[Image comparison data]
.....

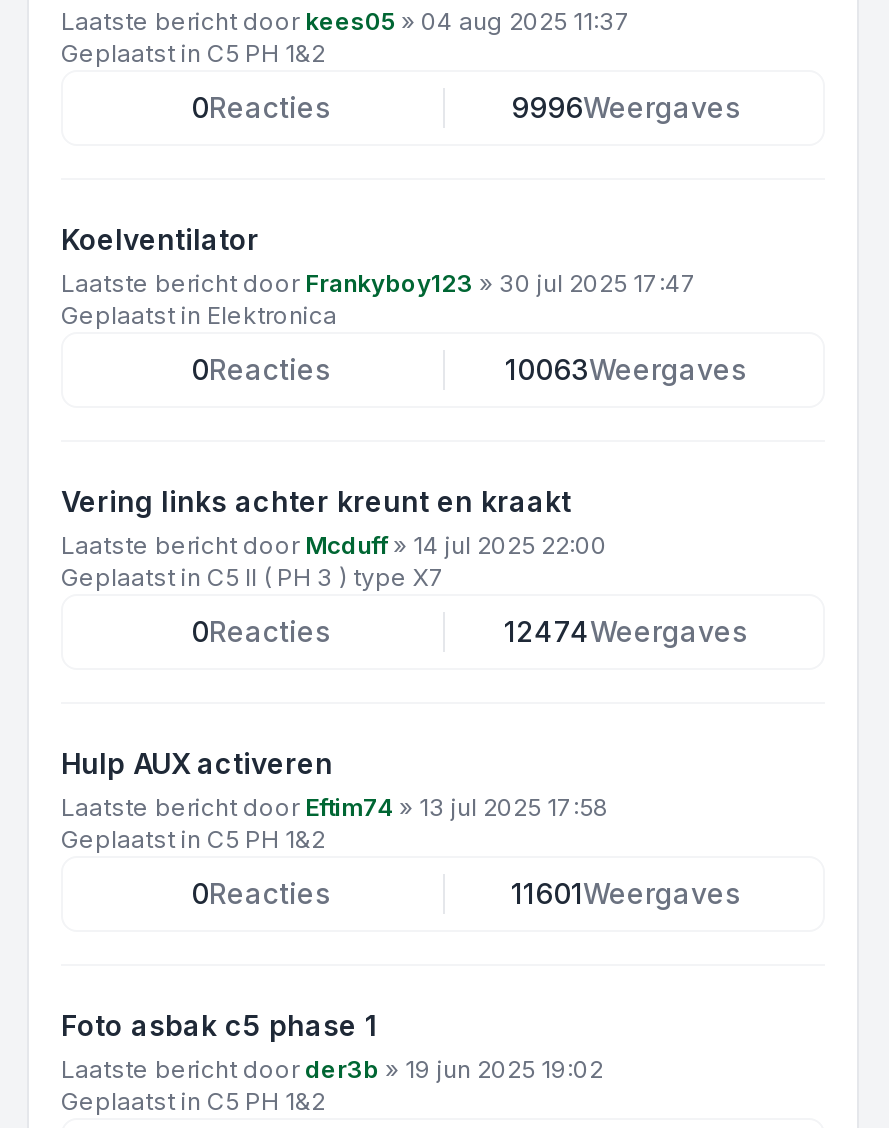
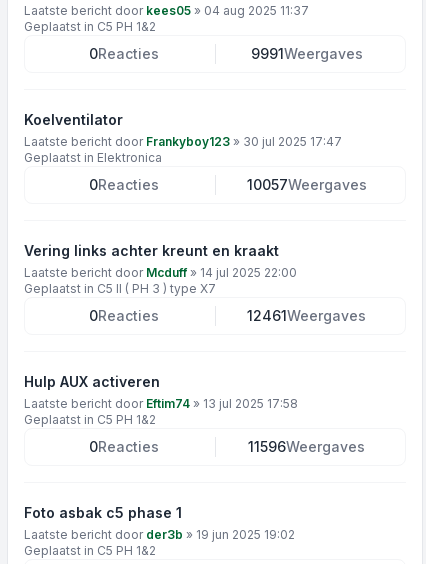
- 9996Weergaves
+ 9991Weergaves

- 10063Weergaves
+ 10057Weergaves

- 12474Weergaves
+ 12461Weergaves

- 11601Weergaves
+ 11596Weergaves
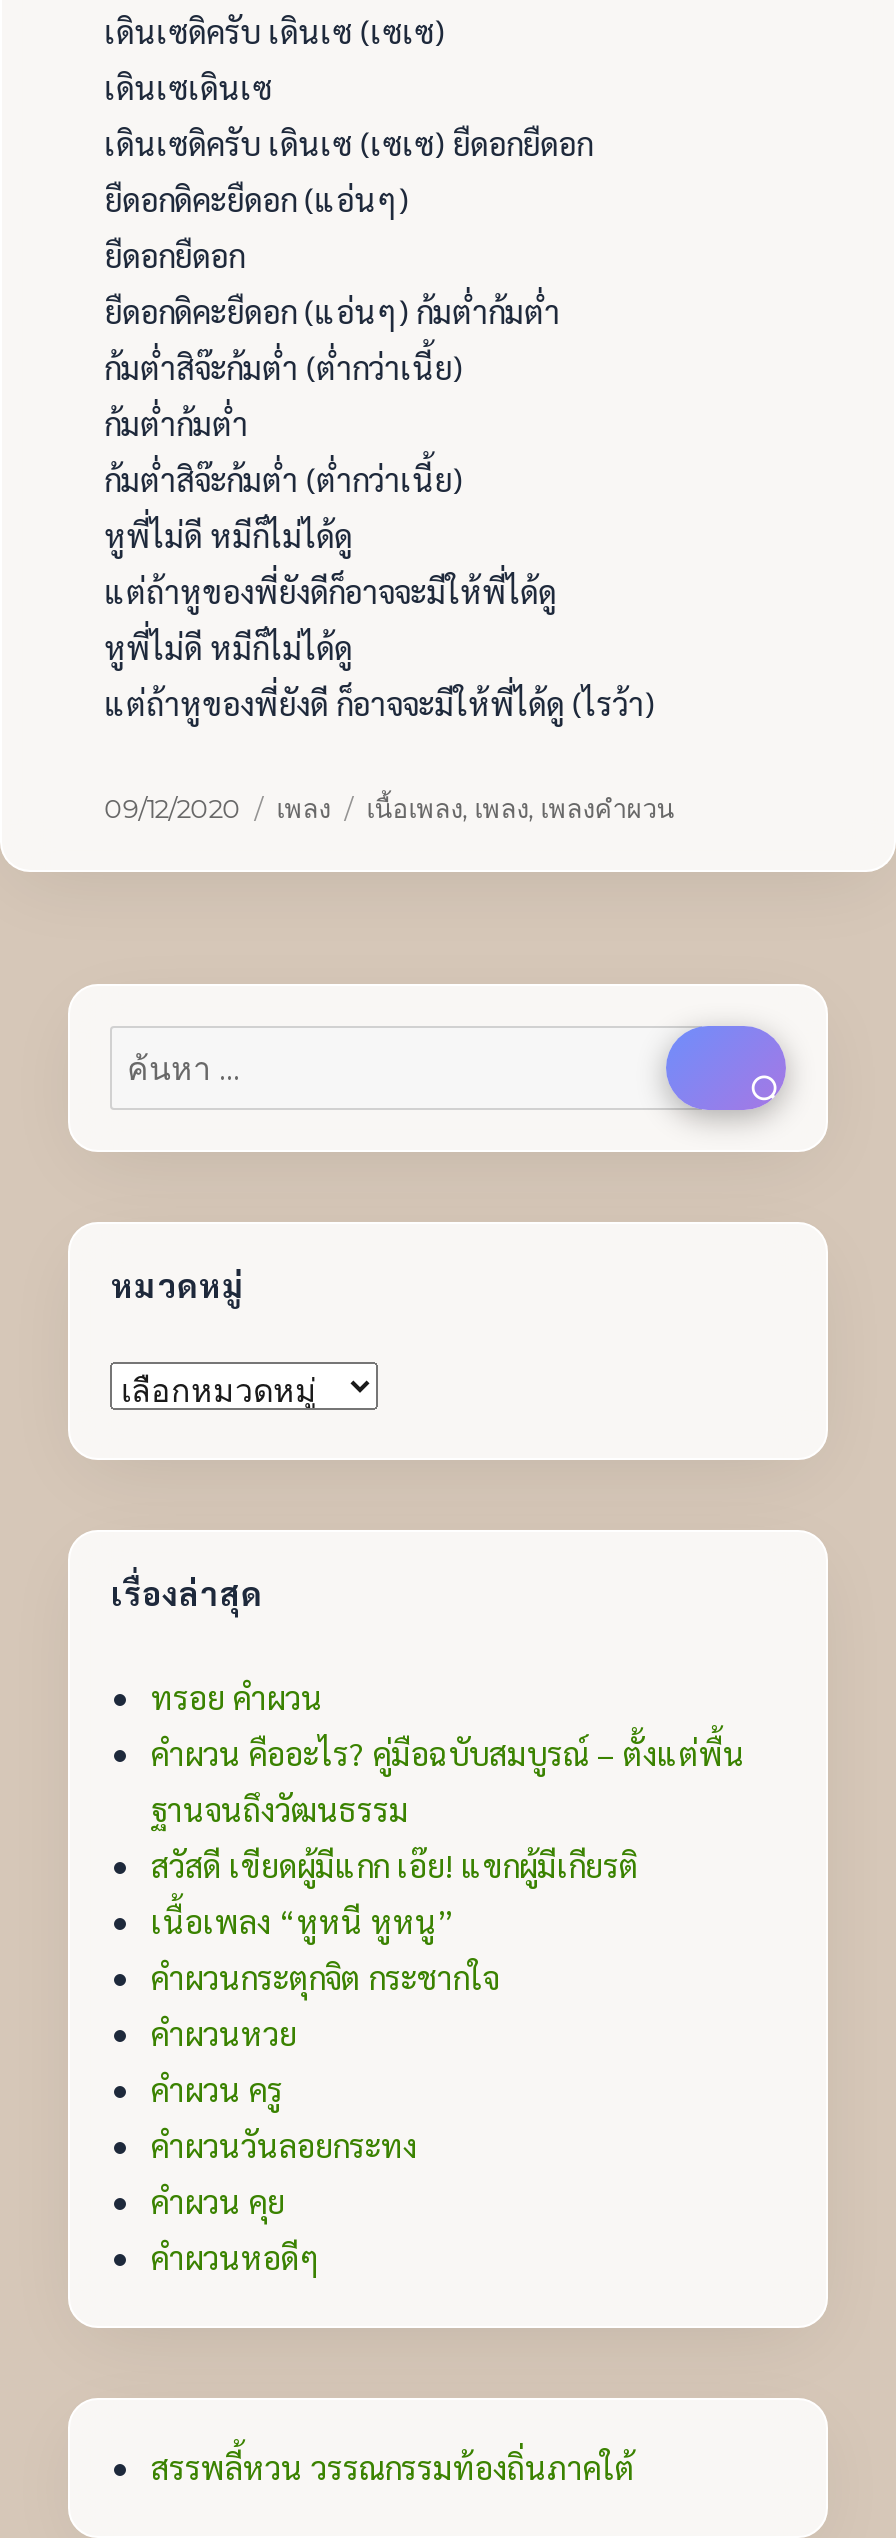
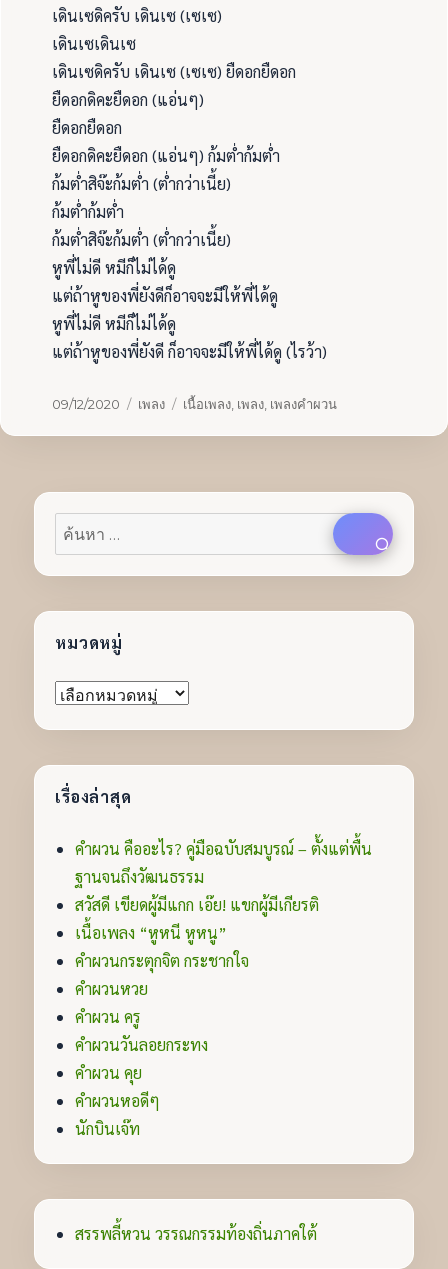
- ทรอย คำผวน

moved up: คำผวน คืออะไร? คู่มือฉบับสมบูรณ์ – ตั้งแต่พื้น | ฐานจนถึงวัฒนธรรม | สวัสดี เขียดผู้มีแกก เอ๊ย! แขกผู้มีเกียรติ | ... | คำผวน คุย | คำผวนหอดีๆ

+ นักบินเจ๊ท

.....

## Prompt:
A verbatim reproduction of each entry is expected, with every picture omitted.

## Task output:
- 9996Weergaves
+ 9991Weergaves

- 10063Weergaves
+ 10057Weergaves

- 12474Weergaves
+ 12461Weergaves

- 11601Weergaves
+ 11596Weergaves
- ทรอย คำผวน

moved up: คำผวน คืออะไร? คู่มือฉบับสมบูรณ์ – ตั้งแต่พื้น | ฐานจนถึงวัฒนธรรม | สวัสดี เขียดผู้มีแกก เอ๊ย! แขกผู้มีเกียรติ | ... | คำผวน คุย | คำผวนหอดีๆ

+ นักบินเจ๊ท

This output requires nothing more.